Acute severe UC rescue therapy

In intravenous-steroid–refractory ASUC, infliximab and ciclosporin achieve comparable rates of avoiding early colectomy; failure of rescue is a hard indication for surgery.

  1. Laharie D, Bourreille A, Branche J, et al. Ciclosporin versus infliximab in patients with severe ulcerative colitis refractory to intravenous steroids: a parallel, open-label randomised controlled trial. Lancet. 2012;380(9857):1909-15. PMID 23063316
  2. Williams JG, Alam MF, Alrubaiy L, et al.
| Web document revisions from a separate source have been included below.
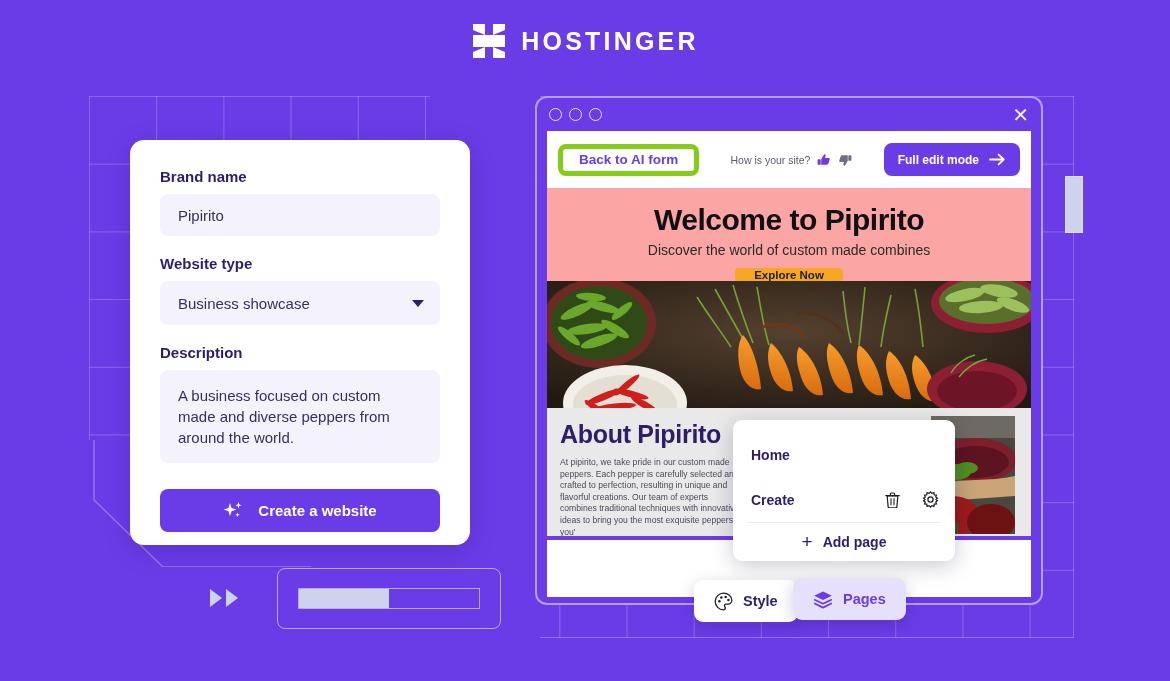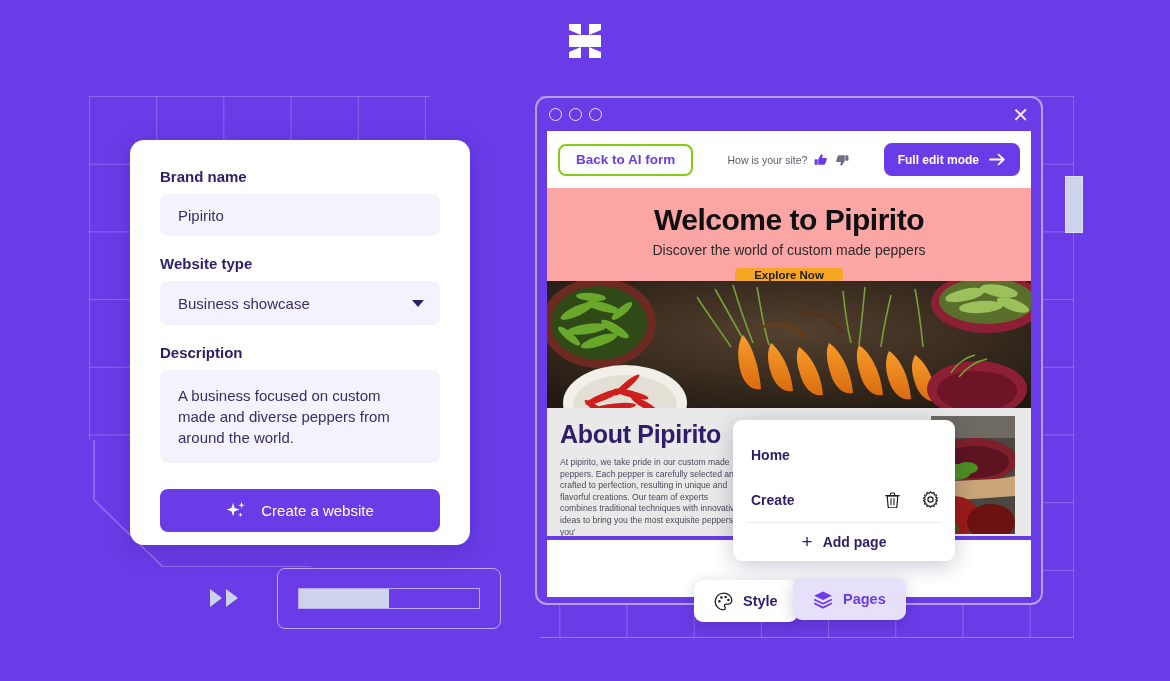--- a/index.html
+++ b/index.html
@@ -106,21 +106,21 @@
     padding: 15px 18px; line-height: 21px; min-height: 86px;
   }
   .field-gap { height: 19px; }
   .create-btn {
     margin-top: 26px;
     height: 43px;
     background: #6a3ce8;
     border-radius: 8px;
     display: flex; align-items: center; justify-content: center;
     gap: 13px;
-    color: #ffffff; font-size: 15px; font-weight: normal;
+    color: #ffffff; font-size: 15px; font-weight: bold;
     cursor: pointer;
   }
 
   
   .arrows {
     position: absolute;
     left: 210px; top: 589px;
     display: flex; gap: 4px;
   }
   .arrow-tri {
@@ -174,21 +174,21 @@
     overflow: hidden;
   }
 
   .builder-bar {
     height: 57px;
     background: #ffffff;
     display: flex; align-items: center;
     padding: 0 11px;
   }
   .back-btn {
-    border: 2px solid #84cc16;
+    border: 5px solid #84cc16;
     border-radius: 8px;
     height: 32px; padding: 0 16px;
     display: flex; align-items: center;
     color: #6a3ce8; font-size: 13.5px; font-weight: bold;
     cursor: pointer;
   }
   .feedback {
     flex: 1;
     display: flex; align-items: center; justify-content: center;
     gap: 7px;
@@ -307,20 +307,21 @@
   </svg>
 
   <div class="brandbar">
     <svg class="logo-mark" width="36" height="38" viewBox="0 0 36 38">
       <path d="M2 2 L14 2 L14 13 L2 8 Z" fill="#ffffff"></path>
       <path d="M22 2 L34 2 L34 8 L22 13 Z" fill="#ffffff"></path>
       <path d="M2 13 L34 13 L34 25 L2 25 Z" fill="#ffffff"></path>
       <path d="M2 30 L14 25 L14 36 L2 36 Z" fill="#ffffff"></path>
       <path d="M22 25 L34 30 L34 36 L22 36 Z" fill="#ffffff"></path>
     </svg>
+    <span class="logo-text">HOSTINGER</span>
   </div>
 
   <div class="form-card">
     <div class="field-label">Brand name</div>
     <div class="field-box field-input" placeholder="Enter your brand name">Pipirito</div>
 
     <div class="field-gap"></div>
 
     <div class="field-label">Website type</div>
     <div class="field-box field-select">
@@ -383,21 +384,21 @@
         <div class="full-edit-btn">
           <span>Full edit mode</span>
           <svg width="17" height="13" viewBox="0 0 17 13">
             <path d="M1 6.5 H14.5 M9.6 1.6 L14.8 6.5 L9.6 11.4" fill="none" stroke="#ffffff" stroke-width="1.8" stroke-linecap="round" stroke-linejoin="round"></path>
           </svg>
         </div>
       </div>
 
       <div class="hero">
         <div class="hero-title">Welcome to Pipirito</div>
-        <div class="hero-sub">Discover the world of custom made peppers</div>
+        <div class="hero-sub">Discover the world of custom made combines</div>
         <div class="hero-cta">
           <span>Explore Now</span>
         </div>
       </div>
 
       <div class="hero-photo">
         <svg width="484" height="127" viewBox="0 0 484 127" preserveAspectRatio="none">
           <defs>
             <radialGradient id="soil" cx="50%" cy="40%" r="70%">
               <stop offset="0%" stop-color="#55412f"></stop>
Infliximab versus ciclosporin for steroid-resistant acute severe ulcerative colitis (CONSTRUCT): a mixed methods, open-label, pragmatic randomised trial. Lancet Gastroenterol Hepatol. 2016;1(1):15-24. PMID 27595142

This digest is educational and does not replace clinical judgement or society guidelines.

Surgery

Surgical Options for Ulcerative Colitis

Because UC is confined to the colon and rectum, surgery is curative of the colonic disease. Whether, when, and which operation to perform is individualized through shared decision-making — balancing cure, bowel function, continence, fertility, and cancer risk. Only a minority of patients ever need an operation; it is reserved for medically-refractory disease, acute severe colitis failing rescue, dysplasia or cancer, and emergencies (toxic megacolon, perforation, severe bleeding). An emergency almost always begins with a subtotal colectomy and end ileostomy, deferring the reconstructive choice until the patient has recovered.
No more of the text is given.